Proponents speak of the healthy TLM culture as an alternative to the dominant secular and debauched culture, a secure, confident place in which evangelical energies can be nourished and from which they can be launched. Detractors speak of a narrow subculture, closed in on itself and incubating various regrettable tendencies.
Damian Thompson — a prominent London journalist and former editor of the Catholic Herald — wrote recently about whether “Pope Francis will kill the Latin Mass.” Thompson is a defender of the traditional Latin Mass and a fierce critic of Pope Francis.
“How can Rome possibly justify such cruelty?” asks Thompson.
“One argument used by Francis and his anti-traditionalist circle is that TLM adherents, especially in America, behave like a spiritually superior elite. And there’s some truth in this,” he writes. “The more fervent ‘trads’ have adopted a form of fancy dress: the men wear beards and smoke pipes; their wives dress in conspicuously modest long skirts. They sometimes slip into patronising language that has alienated Catholics who would otherwise be well disposed towards them.”

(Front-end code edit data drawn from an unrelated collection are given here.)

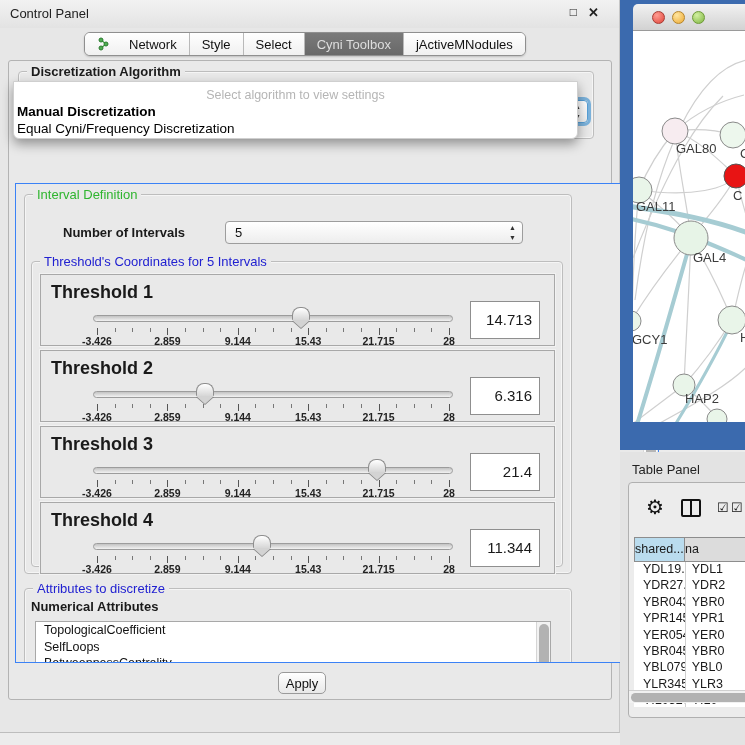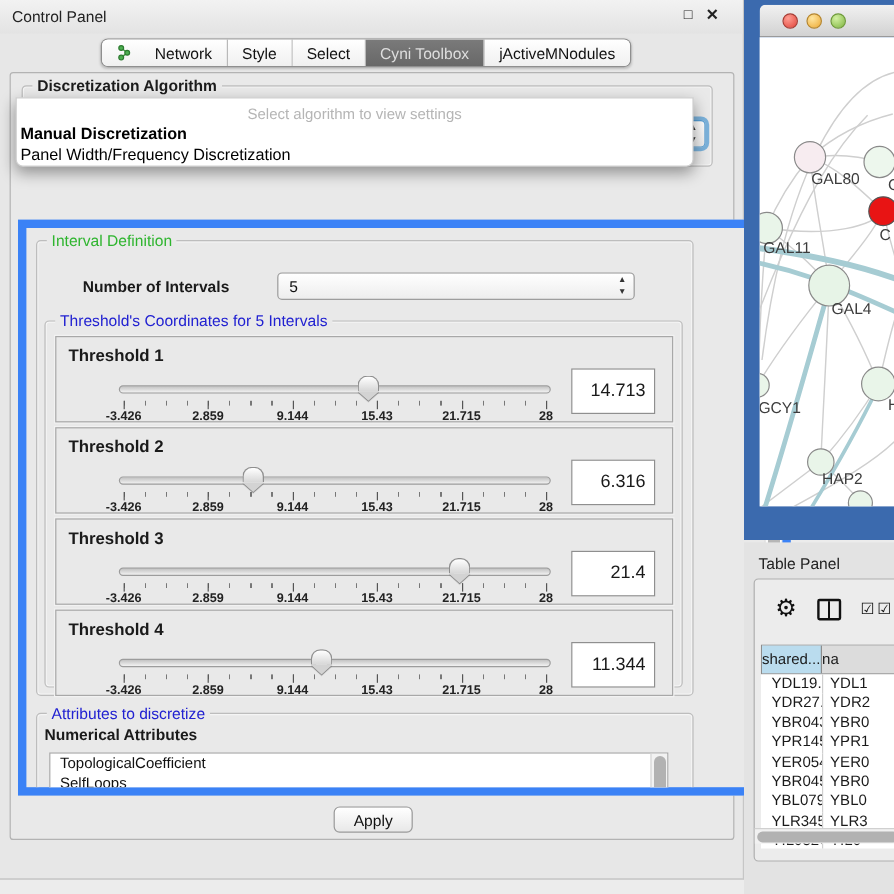--- a/index.html
+++ b/index.html
@@ -190,7 +190,7 @@
     <div class="popup">
       <div class="popup-hint">Select algorithm to view settings</div>
       <div class="popup-opt sel">Manual Discretization</div>
-      <div class="popup-opt o2">Panel Width/Frequency Discretization</div>
+      <div class="popup-opt o2">Equal Cyni/Frequency Discretization</div>
     </div>
 
     <div class="scroll-region">

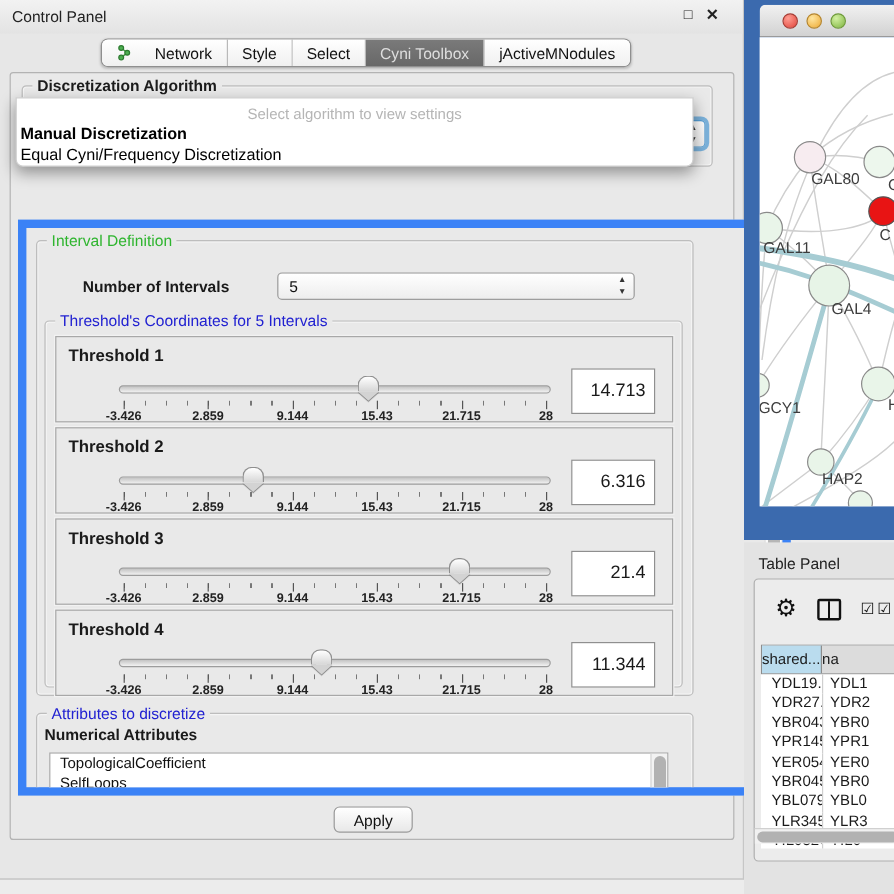--- a/index.html
+++ b/index.html
@@ -58,7 +58,7 @@
 
   
   .scroll-region { position:absolute; left:6px; top:122px; width:644px; height:480px;
-    border:7px solid #3b82f6; background:#e9e9e9; overflow:hidden; }
+    border:1px solid #3b82f6; background:#e9e9e9; overflow:hidden; }
   .vscroll { position:absolute; right:1px; top:1px; width:14px; height:478px;
     background:#fbfbfb; border-left:1px solid #d8d8d8; }
   .vscroll-thumb { position:absolute; left:2px; top:22px; width:10px; height:430px;

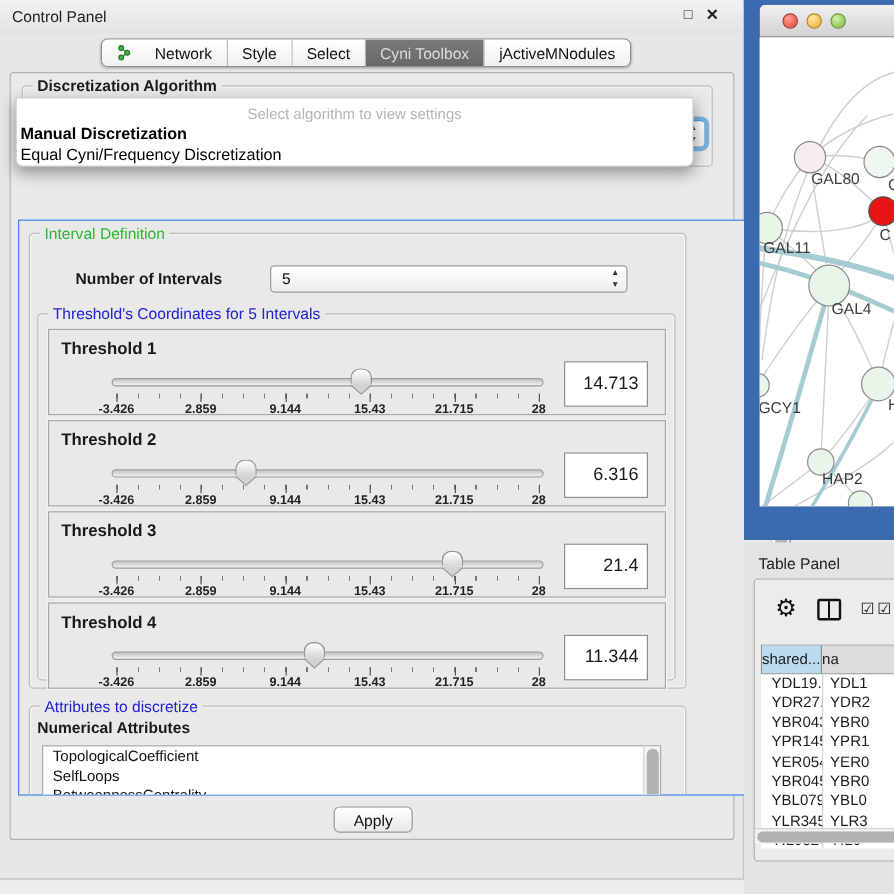--- a/index.html
+++ b/index.html
@@ -67,7 +67,7 @@
   
   .thresh-panel { position:absolute; left:8px; width:515px; height:72px;
     background:#e9e9e9; border:1px solid #a8a8a8; box-shadow:0 0 0 1px #f2f2f2; }
-  .thresh-title { position:absolute; left:10px; top:7px; font-size:14px; font-weight:bold; }
+  .thresh-title { position:absolute; left:10px; top:7px; font-size:18px; font-weight:bold; }
   .slider-zone { position:absolute; left:52px; top:38px; width:360px; height:34px; }
   .track { position:absolute; left:0; right:0; top:2px; height:7px; border-radius:4px;
     background:linear-gradient(#c3c3c3,#f2f2f2); border:1px solid #9c9c9c; }

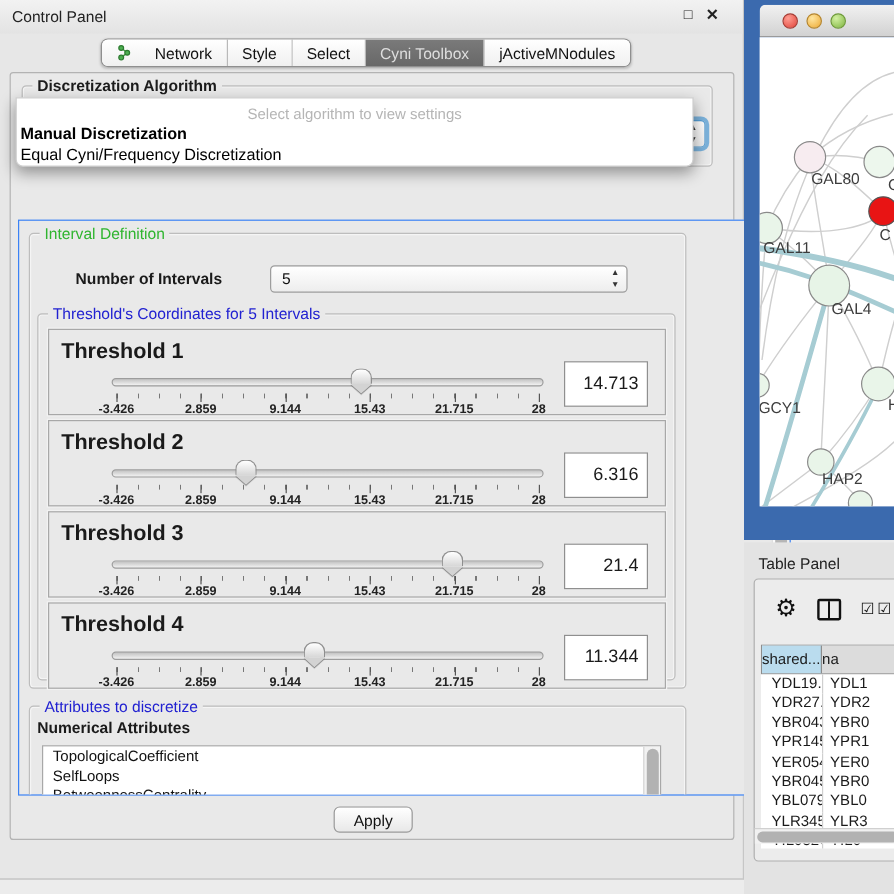--- a/index.html
+++ b/index.html
@@ -96,7 +96,7 @@
   .list-vthumb { position:absolute; left:2px; top:2px; width:10px; height:48px;
     background:#b2b2b2; border-radius:5px; }
 
-  .apply-btn { position:absolute; left:269px; top:611px; width:66px; height:22px;
+  .apply-btn { position:absolute; left:269px; top:611px; width:48px; height:22px;
     background:linear-gradient(#ffffff,#e8e8e8); border:1px solid #9a9a9a; border-radius:5px;
     font-size:13px; font-family:"Liberation Sans",sans-serif; color:#111; }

Thompson thinks that those who wish to restrict the TLM are not so fussed about the Mass itself but precisely the culture it creates. There is some legitimacy in that view.
When Pope Francis restricted the TLM in 2021, he wrote an accompanying letter to bishops. It is clear that the Holy Father was worried about a certain negative culture developing:
“An opportunity offered by St. John Paul II and, with even greater magnanimity, by Benedict XVI, intended to recover the unity of an ecclesial body with diverse liturgical sensibilities, was exploited to widen the gaps, reinforce the divergences, and encourage disagreements that injure the Church, block her path, and expose her to the peril of division.”
Instead of the traditional Latin Mass being a place of cultural renewal, such a view holds that the TLM has become a disruptive subculture in the life of the Church. Making a cultural argument in defense of the TLM may thus not be optimal; there may be agreement that it creates its own culture, but disagreement on whether that culture is benign or malign.
The 2024 MacMillan letter is making a rather different cultural argument though. It proposes that, over centuries, like the grand cathedrals that are planted abundantly in England’s green and pleasant land, the traditional Latin Mass is a repository of wisdom, a vessel for ideals and an expression of noble aspiration. It’s an argument deeply resonant with a certain English temperament.
It might not be viewed in the same way from Rome — or from the New World. The “cathedral” image that the letter employs also invites the observation that English religious culture has a certain genius from maintaining the form after the faith is gone, the style without the substance.
The great cathedrals of Ely and Canterbury are monuments to the best of English culture, but now are given over to profane raves. The beauty of the external form does not mean an interior integrity. To a certain mindset, fully aware of the doctrinal and moral confusion of the Anglican communion, an argument about English cultural monuments may not resonate positively at all. All the more so when agnostics and atheists are arguing for those monuments.
Indeed, the grandest of the English Catholics who adorned English culture — John Henry Newman, Ronald Knox, G.K. Chesterton — were willing to choose against the formal grandeur of Anglican architecture, ritual and music in favor of the Catholic faith.
Adherents of the traditional Latin Mass would reply that they are the custodians of the authentic tradition of Catholic orthodoxy. They wish to live the faith integrally within the “cathedral of text and gesture” of the TLM. It’s no doubt a sincere argument for a culture animated by faith. Given the prestige of those making it, notice will be taken.
But the cultural argument, which apparently won the day with Pope St. Paul VI, may be used against the traditional Latin Mass today.